DATA LISTING —
================================

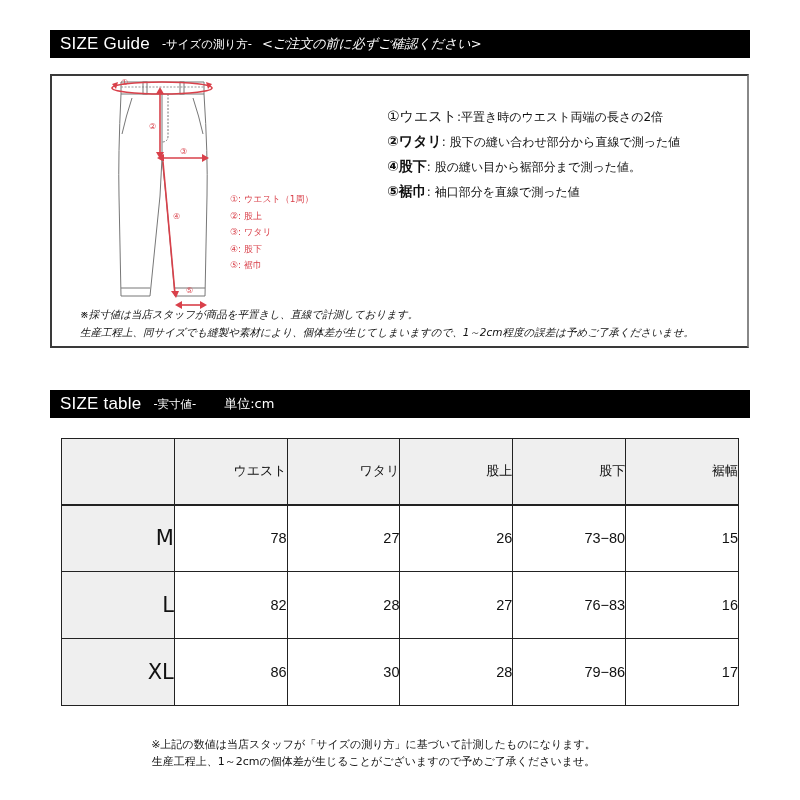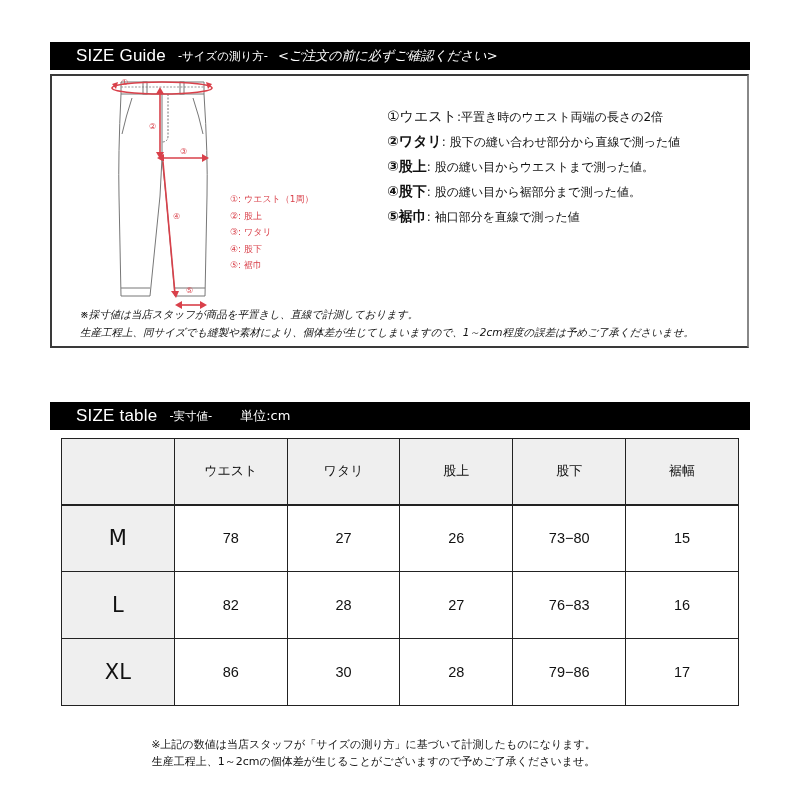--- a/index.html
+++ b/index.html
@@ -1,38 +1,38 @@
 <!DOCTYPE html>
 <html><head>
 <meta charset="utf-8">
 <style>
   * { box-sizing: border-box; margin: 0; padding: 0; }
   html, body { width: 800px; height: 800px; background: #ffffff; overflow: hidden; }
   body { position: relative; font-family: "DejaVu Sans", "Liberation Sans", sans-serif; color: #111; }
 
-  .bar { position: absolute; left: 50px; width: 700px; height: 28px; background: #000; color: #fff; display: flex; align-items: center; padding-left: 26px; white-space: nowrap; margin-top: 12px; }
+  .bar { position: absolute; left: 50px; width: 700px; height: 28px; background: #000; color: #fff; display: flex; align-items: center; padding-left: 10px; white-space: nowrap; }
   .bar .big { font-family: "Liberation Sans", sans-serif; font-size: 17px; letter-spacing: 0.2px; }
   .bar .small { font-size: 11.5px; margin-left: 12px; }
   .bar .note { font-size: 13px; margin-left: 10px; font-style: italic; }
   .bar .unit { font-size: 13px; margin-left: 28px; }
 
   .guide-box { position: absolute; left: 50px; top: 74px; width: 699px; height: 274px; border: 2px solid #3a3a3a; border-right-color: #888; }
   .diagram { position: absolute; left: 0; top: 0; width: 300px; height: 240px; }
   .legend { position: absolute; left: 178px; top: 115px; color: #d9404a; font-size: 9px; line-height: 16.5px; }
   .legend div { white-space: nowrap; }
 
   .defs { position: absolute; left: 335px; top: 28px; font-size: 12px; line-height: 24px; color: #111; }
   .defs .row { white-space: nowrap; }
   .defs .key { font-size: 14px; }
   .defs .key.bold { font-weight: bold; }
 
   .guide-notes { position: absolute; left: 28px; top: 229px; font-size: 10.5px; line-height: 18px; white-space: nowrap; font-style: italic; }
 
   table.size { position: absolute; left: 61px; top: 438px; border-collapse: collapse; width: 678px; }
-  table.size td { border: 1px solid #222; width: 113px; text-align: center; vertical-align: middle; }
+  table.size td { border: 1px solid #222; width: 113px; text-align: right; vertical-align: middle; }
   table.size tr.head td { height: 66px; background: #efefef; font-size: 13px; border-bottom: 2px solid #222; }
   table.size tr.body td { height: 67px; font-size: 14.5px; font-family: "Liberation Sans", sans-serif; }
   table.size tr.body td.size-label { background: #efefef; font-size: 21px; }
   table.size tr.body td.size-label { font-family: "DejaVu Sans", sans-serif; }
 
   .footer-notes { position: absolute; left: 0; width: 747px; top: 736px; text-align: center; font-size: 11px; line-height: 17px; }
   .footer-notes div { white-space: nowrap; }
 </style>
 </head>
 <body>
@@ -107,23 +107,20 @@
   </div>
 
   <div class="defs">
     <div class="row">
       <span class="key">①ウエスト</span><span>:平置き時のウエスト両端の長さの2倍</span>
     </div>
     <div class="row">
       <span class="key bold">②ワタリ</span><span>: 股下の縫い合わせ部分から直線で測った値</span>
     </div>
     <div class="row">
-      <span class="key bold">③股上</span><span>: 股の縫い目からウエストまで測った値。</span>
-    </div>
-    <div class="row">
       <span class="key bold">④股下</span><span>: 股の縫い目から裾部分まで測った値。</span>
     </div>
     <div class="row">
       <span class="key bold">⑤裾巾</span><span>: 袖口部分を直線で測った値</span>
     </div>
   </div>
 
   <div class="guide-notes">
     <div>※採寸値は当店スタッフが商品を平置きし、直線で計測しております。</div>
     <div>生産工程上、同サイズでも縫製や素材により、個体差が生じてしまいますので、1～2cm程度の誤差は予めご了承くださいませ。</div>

================================

Please transcribe all of the records above exactly, leaving out any pictures.

--- a/index.html
+++ b/index.html
@@ -1,38 +1,38 @@
 <!DOCTYPE html>
 <html><head>
 <meta charset="utf-8">
 <style>
   * { box-sizing: border-box; margin: 0; padding: 0; }
   html, body { width: 800px; height: 800px; background: #ffffff; overflow: hidden; }
   body { position: relative; font-family: "DejaVu Sans", "Liberation Sans", sans-serif; color: #111; }
 
-  .bar { position: absolute; left: 50px; width: 700px; height: 28px; background: #000; color: #fff; display: flex; align-items: center; padding-left: 26px; white-space: nowrap; margin-top: 12px; }
+  .bar { position: absolute; left: 50px; width: 700px; height: 28px; background: #000; color: #fff; display: flex; align-items: center; padding-left: 10px; white-space: nowrap; }
   .bar .big { font-family: "Liberation Sans", sans-serif; font-size: 17px; letter-spacing: 0.2px; }
   .bar .small { font-size: 11.5px; margin-left: 12px; }
   .bar .note { font-size: 13px; margin-left: 10px; font-style: italic; }
   .bar .unit { font-size: 13px; margin-left: 28px; }
 
   .guide-box { position: absolute; left: 50px; top: 74px; width: 699px; height: 274px; border: 2px solid #3a3a3a; border-right-color: #888; }
   .diagram { position: absolute; left: 0; top: 0; width: 300px; height: 240px; }
   .legend { position: absolute; left: 178px; top: 115px; color: #d9404a; font-size: 9px; line-height: 16.5px; }
   .legend div { white-space: nowrap; }
 
   .defs { position: absolute; left: 335px; top: 28px; font-size: 12px; line-height: 24px; color: #111; }
   .defs .row { white-space: nowrap; }
   .defs .key { font-size: 14px; }
   .defs .key.bold { font-weight: bold; }
 
   .guide-notes { position: absolute; left: 28px; top: 229px; font-size: 10.5px; line-height: 18px; white-space: nowrap; font-style: italic; }
 
   table.size { position: absolute; left: 61px; top: 438px; border-collapse: collapse; width: 678px; }
-  table.size td { border: 1px solid #222; width: 113px; text-align: center; vertical-align: middle; }
+  table.size td { border: 1px solid #222; width: 113px; text-align: right; vertical-align: middle; }
   table.size tr.head td { height: 66px; background: #efefef; font-size: 13px; border-bottom: 2px solid #222; }
   table.size tr.body td { height: 67px; font-size: 14.5px; font-family: "Liberation Sans", sans-serif; }
   table.size tr.body td.size-label { background: #efefef; font-size: 21px; }
   table.size tr.body td.size-label { font-family: "DejaVu Sans", sans-serif; }
 
   .footer-notes { position: absolute; left: 0; width: 747px; top: 736px; text-align: center; font-size: 11px; line-height: 17px; }
   .footer-notes div { white-space: nowrap; }
 </style>
 </head>
 <body>
@@ -107,23 +107,20 @@
   </div>
 
   <div class="defs">
     <div class="row">
       <span class="key">①ウエスト</span><span>:平置き時のウエスト両端の長さの2倍</span>
     </div>
     <div class="row">
       <span class="key bold">②ワタリ</span><span>: 股下の縫い合わせ部分から直線で測った値</span>
     </div>
     <div class="row">
-      <span class="key bold">③股上</span><span>: 股の縫い目からウエストまで測った値。</span>
-    </div>
-    <div class="row">
       <span class="key bold">④股下</span><span>: 股の縫い目から裾部分まで測った値。</span>
     </div>
     <div class="row">
       <span class="key bold">⑤裾巾</span><span>: 袖口部分を直線で測った値</span>
     </div>
   </div>
 
   <div class="guide-notes">
     <div>※採寸値は当店スタッフが商品を平置きし、直線で計測しております。</div>
     <div>生産工程上、同サイズでも縫製や素材により、個体差が生じてしまいますので、1～2cm程度の誤差は予めご了承くださいませ。</div>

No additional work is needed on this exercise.